- Other names: 戴博
- Education: Syracuse University (B.A., 1984)
- Occupation: Director of the Kissinger Institute on China and the United States
- Employer: Wilson Center

= Robert Daly (director) =

American diplomat

Robert Daly is director of the Kissinger Institute on China and the United States at the Woodrow Wilson Center and a former US Foreign Service officer and actor.

==Early life and education==
Daly grew up in Syracuse, New York and received his B.A. in literature from Syracuse University in 1984.

==Career==
Between 1986 and 1991 Daly was a Foreign Service officer, also working as cultural exchange officer at the US Embassy in Beijing. After leaving the Foreign Service, he taught Chinese at Cornell University until 1992. Between 1992 and 1999, he worked as a host, actor, and writer on TV and theater projects in China and helped to produce Chinese language versions of U.S children TV series. Daly also directed the Syracuse University China Seminar and was as a commentator on Chinese affairs for CNN, the Voice of America, and Chinese television and radio stations. In 2000 and 2001 he served as director of the U.S.-China Housing Initiative.

Between 2001 and 2007, he was American Director of the Johns Hopkins University Nanjing University Center for Chinese and American Studies in Nanjing, China.

Between 2007 and 2013, Daly was director of the Maryland China Initiative of the University of Maryland. .

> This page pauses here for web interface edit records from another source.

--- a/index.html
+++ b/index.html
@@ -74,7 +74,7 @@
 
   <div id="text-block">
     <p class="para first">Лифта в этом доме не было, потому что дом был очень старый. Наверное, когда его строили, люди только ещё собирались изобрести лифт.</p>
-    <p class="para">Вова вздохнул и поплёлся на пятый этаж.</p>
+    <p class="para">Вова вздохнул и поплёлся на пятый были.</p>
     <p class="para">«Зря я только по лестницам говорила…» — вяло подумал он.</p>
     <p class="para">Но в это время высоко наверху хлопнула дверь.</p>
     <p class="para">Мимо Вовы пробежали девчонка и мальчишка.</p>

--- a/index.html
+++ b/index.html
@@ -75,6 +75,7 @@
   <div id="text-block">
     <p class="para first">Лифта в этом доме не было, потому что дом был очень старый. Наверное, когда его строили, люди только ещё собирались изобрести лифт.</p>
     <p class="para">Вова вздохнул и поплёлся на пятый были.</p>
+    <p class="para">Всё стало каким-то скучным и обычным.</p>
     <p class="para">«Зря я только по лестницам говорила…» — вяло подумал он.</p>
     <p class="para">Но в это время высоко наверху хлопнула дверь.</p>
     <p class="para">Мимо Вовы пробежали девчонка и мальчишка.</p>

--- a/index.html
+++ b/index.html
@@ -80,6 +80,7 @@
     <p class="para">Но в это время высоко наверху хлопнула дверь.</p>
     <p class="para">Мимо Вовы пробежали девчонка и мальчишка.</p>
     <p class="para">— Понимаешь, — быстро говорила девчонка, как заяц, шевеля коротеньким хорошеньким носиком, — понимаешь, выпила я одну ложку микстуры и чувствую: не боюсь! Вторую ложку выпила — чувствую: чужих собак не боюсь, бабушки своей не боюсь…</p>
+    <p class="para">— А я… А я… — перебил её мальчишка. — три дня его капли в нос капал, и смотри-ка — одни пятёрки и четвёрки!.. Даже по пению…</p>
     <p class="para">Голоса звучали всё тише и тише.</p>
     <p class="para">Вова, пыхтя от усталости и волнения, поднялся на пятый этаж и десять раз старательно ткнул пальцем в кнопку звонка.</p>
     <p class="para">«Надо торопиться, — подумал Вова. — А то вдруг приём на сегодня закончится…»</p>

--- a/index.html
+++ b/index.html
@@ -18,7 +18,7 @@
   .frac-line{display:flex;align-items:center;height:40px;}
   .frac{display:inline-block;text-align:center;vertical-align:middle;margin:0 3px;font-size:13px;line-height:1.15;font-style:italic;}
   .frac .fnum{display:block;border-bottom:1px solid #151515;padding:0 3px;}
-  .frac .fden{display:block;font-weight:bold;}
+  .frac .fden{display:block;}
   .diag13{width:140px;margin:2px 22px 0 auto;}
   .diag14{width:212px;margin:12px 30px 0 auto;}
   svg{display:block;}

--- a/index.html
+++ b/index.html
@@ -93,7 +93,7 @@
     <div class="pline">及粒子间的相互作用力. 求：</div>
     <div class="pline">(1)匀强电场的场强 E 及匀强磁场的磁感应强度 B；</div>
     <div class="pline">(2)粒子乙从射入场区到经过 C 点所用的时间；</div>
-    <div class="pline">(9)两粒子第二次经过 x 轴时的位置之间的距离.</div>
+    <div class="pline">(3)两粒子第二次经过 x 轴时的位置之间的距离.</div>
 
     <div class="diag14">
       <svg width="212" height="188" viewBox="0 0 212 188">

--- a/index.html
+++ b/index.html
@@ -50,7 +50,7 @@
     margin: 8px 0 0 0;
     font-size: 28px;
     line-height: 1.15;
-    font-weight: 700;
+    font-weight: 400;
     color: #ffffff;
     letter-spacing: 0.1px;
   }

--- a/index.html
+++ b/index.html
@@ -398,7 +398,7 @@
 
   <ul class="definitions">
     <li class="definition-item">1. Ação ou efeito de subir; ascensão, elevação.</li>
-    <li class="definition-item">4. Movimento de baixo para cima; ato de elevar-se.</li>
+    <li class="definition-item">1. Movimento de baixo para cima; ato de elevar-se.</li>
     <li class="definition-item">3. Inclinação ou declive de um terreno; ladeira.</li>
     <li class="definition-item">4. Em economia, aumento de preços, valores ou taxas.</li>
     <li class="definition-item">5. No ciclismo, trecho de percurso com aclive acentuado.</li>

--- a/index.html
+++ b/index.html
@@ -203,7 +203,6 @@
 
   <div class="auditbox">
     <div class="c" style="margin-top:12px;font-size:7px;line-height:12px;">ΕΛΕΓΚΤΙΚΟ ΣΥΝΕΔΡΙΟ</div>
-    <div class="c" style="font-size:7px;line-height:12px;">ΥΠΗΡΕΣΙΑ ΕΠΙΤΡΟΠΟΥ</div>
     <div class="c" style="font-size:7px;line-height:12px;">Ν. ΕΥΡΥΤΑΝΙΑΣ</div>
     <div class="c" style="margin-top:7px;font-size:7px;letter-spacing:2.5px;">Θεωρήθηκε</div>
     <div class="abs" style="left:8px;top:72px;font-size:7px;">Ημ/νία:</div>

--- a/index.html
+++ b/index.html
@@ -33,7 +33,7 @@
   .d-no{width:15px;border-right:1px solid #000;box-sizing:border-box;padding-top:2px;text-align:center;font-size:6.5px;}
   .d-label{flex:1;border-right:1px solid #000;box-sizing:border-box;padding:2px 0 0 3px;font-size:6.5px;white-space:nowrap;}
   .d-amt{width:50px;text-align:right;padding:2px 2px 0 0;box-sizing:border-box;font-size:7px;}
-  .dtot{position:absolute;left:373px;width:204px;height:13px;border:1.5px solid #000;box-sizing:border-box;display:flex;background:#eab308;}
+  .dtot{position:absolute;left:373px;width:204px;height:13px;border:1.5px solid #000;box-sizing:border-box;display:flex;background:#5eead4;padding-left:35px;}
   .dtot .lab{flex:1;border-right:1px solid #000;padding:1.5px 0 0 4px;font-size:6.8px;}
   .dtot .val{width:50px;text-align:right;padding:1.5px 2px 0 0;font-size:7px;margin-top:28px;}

In August 2013, Robert Daly was named the second director of the Kissinger Institute on China and the United States at the Woodrow Wilson Center. He succeeded Ambassador J. Stapleton Roy, who directed the Kissinger Institute since its founding in 2008.

Daly has testified before Congress on China–United States relations lectured at the Smithsonian Institution, the East-West Center, the Asia Society, and the National Committee on United States–China Relations.

Daly lived in China for 11 years. He has interpreted for American and Chinese politicians, including Jimmy Carter, Henry Kissinger, Jiang Zemin, and Li Yuanchao.

Daly is a participant of the Task Force on U.S.-China Policy convened by Asia Society's Center on US-China Relations.

==TV actor==
In 1992, Daly took part as an actor in a TV series called "Beijinger in New York", broadcast on 1 October 1994. People in China still recognize Daly for his role in the drama.